2.6.08

Crescimento da construção civil fomenta interesse
Industriais portugueses em aposta
no mercado chinês


Os industriais portugueses de materiais de construção querem aproveitar a explosão da construção civil na China para passar a exportar para o país, disse ontem o presidente da associação portuguesa do sector, António Frade.

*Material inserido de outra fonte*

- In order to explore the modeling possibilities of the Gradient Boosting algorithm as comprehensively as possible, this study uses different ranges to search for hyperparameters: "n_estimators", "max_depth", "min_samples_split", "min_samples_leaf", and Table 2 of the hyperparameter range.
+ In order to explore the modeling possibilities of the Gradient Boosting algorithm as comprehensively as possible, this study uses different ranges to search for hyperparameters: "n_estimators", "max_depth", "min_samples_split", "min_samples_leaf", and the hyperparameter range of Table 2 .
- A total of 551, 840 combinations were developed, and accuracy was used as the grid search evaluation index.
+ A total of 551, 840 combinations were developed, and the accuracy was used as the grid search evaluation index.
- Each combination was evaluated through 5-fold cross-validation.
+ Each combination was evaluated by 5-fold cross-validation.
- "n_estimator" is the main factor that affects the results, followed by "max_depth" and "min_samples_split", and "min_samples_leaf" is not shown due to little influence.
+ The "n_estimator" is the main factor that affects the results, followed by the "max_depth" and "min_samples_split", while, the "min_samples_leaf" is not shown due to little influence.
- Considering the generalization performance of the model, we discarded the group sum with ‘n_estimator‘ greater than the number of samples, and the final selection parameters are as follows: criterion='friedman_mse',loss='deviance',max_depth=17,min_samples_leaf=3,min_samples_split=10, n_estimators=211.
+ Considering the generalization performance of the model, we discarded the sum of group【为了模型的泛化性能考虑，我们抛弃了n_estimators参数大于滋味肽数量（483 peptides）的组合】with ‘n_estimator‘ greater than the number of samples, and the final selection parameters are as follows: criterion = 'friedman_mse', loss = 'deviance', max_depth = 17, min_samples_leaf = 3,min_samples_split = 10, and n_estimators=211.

Plásticos, sanitários, madeiras, rochas ornamentais, cerâmicas são alguns dos produtos portugueses que a AIMMAP (Associação dos Industriais Metalúrgicos, Metalomecânicos e Afins de Portugal), pretende colocar no mercado chinês até ao final do ano, disse à agência Lusa o presidente da associação, António Frade Saraiva, que coordena uma missão comercial de seis empresas à China.
"Viemos conhecer a realidade chinesa porque não podemos partir para uma guerra comercial sem nos prepararmos com um mínimo de condições", afirmou António Frade Saraiva.
Os preços, a concorrência e os potenciais clientes do sector chinês da construção vão estar na mira das empresas portuguesas que participam nesta missão empresarial de sete dias.
"A China é um mercado cheio de ameaças para os países mais periféricos como Portugal, mas é também um mundo de oportunidades muito atractivo que pode ser a alternativa certa para a diversificação do nosso mercado", assegurou o Presidente da AIMMAP.
A explosão da construção é uma realidade que a AIMMAP pretende aproveitar, uma vez que "esta expansão não existe na Europa, onde o mercado está mais estagnado. Aqui na China, as oportunidades e os rácios de crescimento são muito apelativos", explica o representante da AIMMAP.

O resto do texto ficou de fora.